Exercise description: Repeat each record exactly. Any picture gets left out.

Record excerpts:
————————

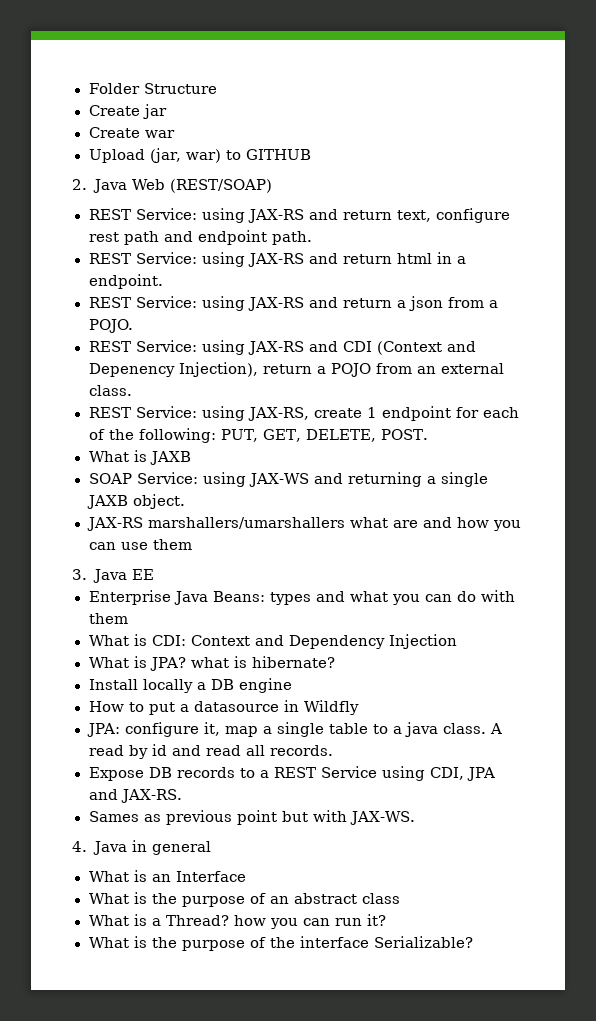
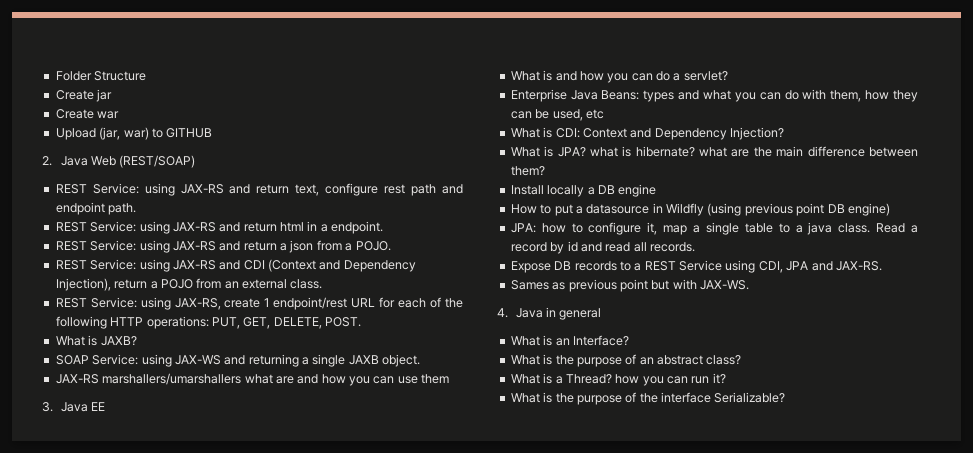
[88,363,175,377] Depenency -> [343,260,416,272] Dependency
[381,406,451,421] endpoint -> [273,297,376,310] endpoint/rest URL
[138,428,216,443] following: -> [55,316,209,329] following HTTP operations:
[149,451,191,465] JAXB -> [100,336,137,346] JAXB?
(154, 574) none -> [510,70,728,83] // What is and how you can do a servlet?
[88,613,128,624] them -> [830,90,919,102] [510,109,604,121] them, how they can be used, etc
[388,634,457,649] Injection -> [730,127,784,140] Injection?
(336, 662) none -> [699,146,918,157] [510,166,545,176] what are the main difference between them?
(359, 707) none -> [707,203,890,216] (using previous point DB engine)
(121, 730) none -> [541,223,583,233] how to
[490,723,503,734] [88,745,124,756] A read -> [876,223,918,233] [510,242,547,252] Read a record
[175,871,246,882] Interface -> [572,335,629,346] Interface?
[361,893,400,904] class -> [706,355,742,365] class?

————————

Exercise solution:
[88,363,175,377] Depenency -> [343,260,416,272] Dependency
[381,406,451,421] endpoint -> [273,297,376,310] endpoint/rest URL
[138,428,216,443] following: -> [55,316,209,329] following HTTP operations:
[149,451,191,465] JAXB -> [100,336,137,346] JAXB?
(154, 574) none -> [510,70,728,83] // What is and how you can do a servlet?
[88,613,128,624] them -> [830,90,919,102] [510,109,604,121] them, how they can be used, etc
[388,634,457,649] Injection -> [730,127,784,140] Injection?
(336, 662) none -> [699,146,918,157] [510,166,545,176] what are the main difference between them?
(359, 707) none -> [707,203,890,216] (using previous point DB engine)
(121, 730) none -> [541,223,583,233] how to
[490,723,503,734] [88,745,124,756] A read -> [876,223,918,233] [510,242,547,252] Read a record
[175,871,246,882] Interface -> [572,335,629,346] Interface?
[361,893,400,904] class -> [706,355,742,365] class?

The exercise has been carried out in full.